Dalam Islam perbuatan bullying adalah perbuatan yang dilarang dan termasuk perbuatan tercela. Sebagaimana Allah Swt berfirman :
" Hai orang-orang yang beriman, janganlah sekumpulan orang laki-laki merendahkan kumpulan yang lain, boleh jadi yang ditertawakan itu lebih baik dari mereka. Dan jangan pula sekumpulan perempuan merendahkan kumpulan lainnnya, boleh jadi yang direndahkan itu lebih baik. Dan janganlah suka mencela dirimu sendiri dan jangan memanggil dengan gelaran yang mengandung ejekan. Seburuk-buruk panggilan adalah (panggilan) yang buruk sesudah iman, dan barang siapa yang tidak bertaubat, maka mereka itulah orang-orang yang zalim." ( Q.S Al- Hujurat:11).
Islam memandang bahwa menjaga generasi muda bukan hanya tanggung jawab orang tua, akan tetapi masyarakat dan juga negara. Bersinergi antara keluarga, sekolah dan masyarakat adalah sebuah keniscayaan untuk mewujudkannya. Ketahanan keluarga adalah benteng utama bagi generasi, karena keluarga merupakan madrasah pertama dan sekaligus arsitek karakter generasi.
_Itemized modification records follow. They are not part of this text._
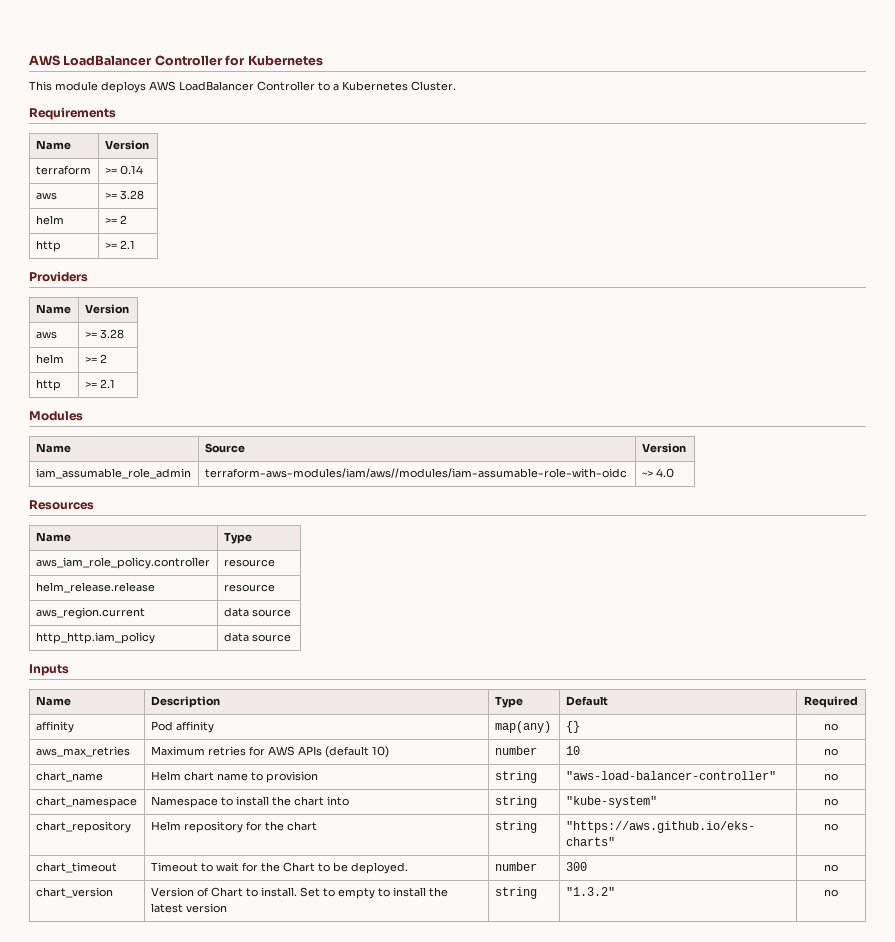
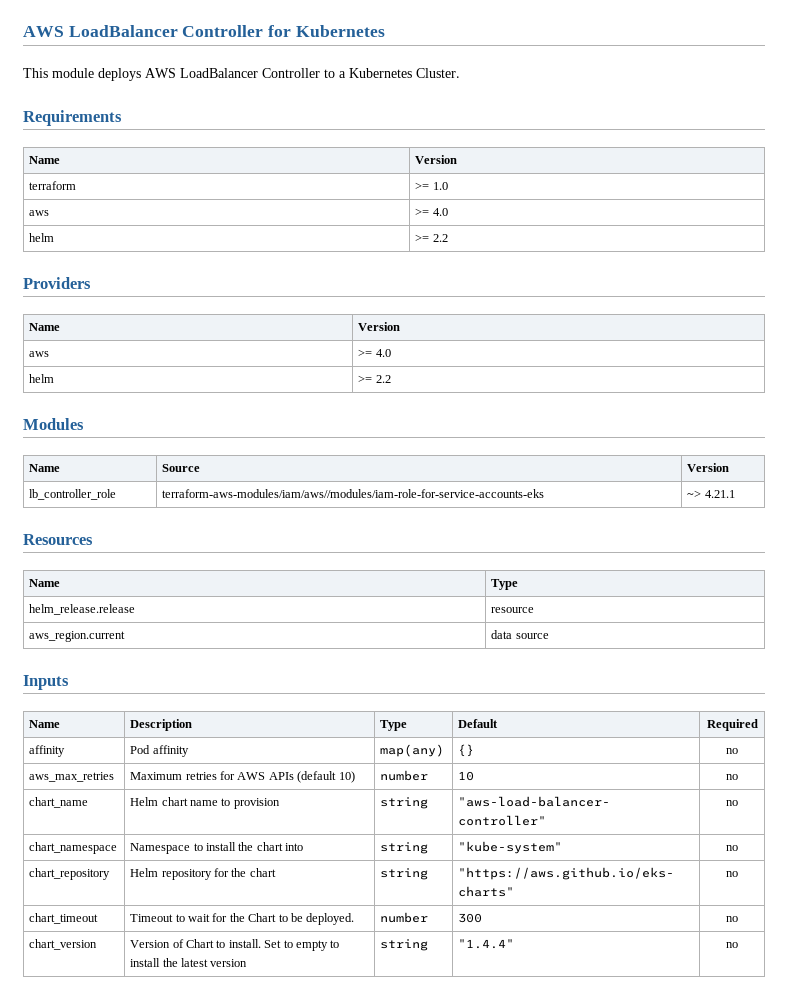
[119,165,143,175] [35,192,57,200] [104,190,144,200] [35,215,64,225] [104,215,127,224] [35,240,61,252] [104,240,135,249] 0.14 // aws | >= 3.28 // helm | >= 2 // http | >= 2.1 -> [432,182,448,190] [29,210,50,216] [415,208,448,216] [29,233,55,242] [415,234,448,242] 1.0 // aws | >= 4.0 // helm | >= 2.2
[99,329,124,339] [35,354,64,364] [84,354,107,363] [35,379,61,391] [84,379,115,388] 3.28 // helm | >= 2 // http | >= 2.1 -> [375,349,391,357] [29,374,55,383] [358,375,391,383] 4.0 // helm | >= 2.2
[35,468,191,479] [204,468,627,478] iam_assumable_role_admin | terraform-aws-modules/iam/aws//modules/iam-assumable-role-with-oidc -> [29,489,117,500] [162,489,545,498] lb_controller_role | terraform-aws-modules/iam/aws//modules/iam-role-for-service-accounts-eks
[655,468,674,478] 4.0 -> [704,490,735,498] 4.21.1
[35,557,210,569] [223,559,275,567] // aws_iam_role_policy.controller | resource -> (519, 584) none
[35,632,155,644] [223,632,291,642] // http_http.iam_policy | data source -> (549, 636) none
[565,887,615,896] "1.3.2" -> [458,939,515,949] "1.4.4"

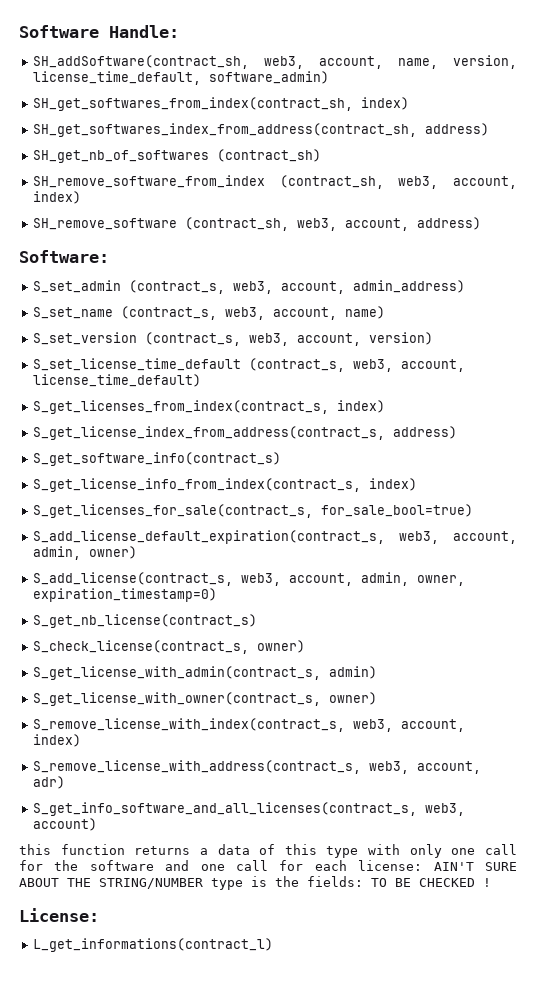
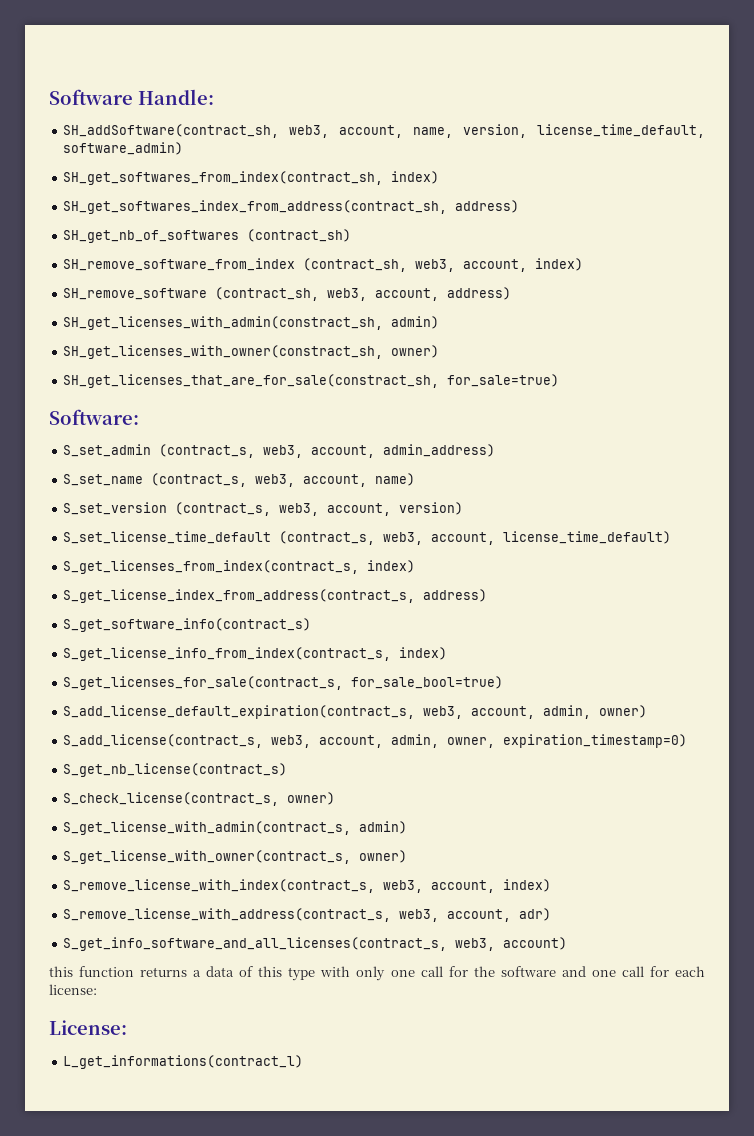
(482, 223) none -> [63,316,440,330] [63,345,440,359] [63,374,560,388] // SH_get_licenses_with_admin(constract_sh, admin) // SH_get_licenses_with_owner(constract_sh, owner) // SH_get_licenses_that_are_for_sale(constract_sh, for_sale=true)
[433,862,517,871] [19,876,491,890] AIN'T SURE ABOUT THE STRING/NUMBER type is the fields: TO BE CHECKED ! -> (97, 989) none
Membekalinya dengan akidah yang benar dan akhlak terpuji akan menangkis gempuran pengaruh negatif. Begitu juga masyarakat memiliki kewajiban amar ma'ruf nahi mungkar dan sebagai kontrol sosial ditengah masyarakat.
Khilafah meletakkan prinsip kurikulum, strategi dan tujuan pendidikan berdasarkan akidah Islam. Sehingga terbentuk SDM terdidik dengan pola sikap yang baik. Sistem informasi negara memastikan sebagai perisai dalam menyaring segala tayangan di media elektronik, media massa, maupun media sosial yang merusak akidah dan akhlak.
Sudah saatnya umat Islam harus memahami bahwa sistem yang eksis sekarang ini sudah teramat berbahaya, baik dalam sistem pendidikan, ekonomi, sosial dan generasi Islam. Marilah bersama-sama mengembalikan tatanan kehidupan sesuai aturan sang Khaliq.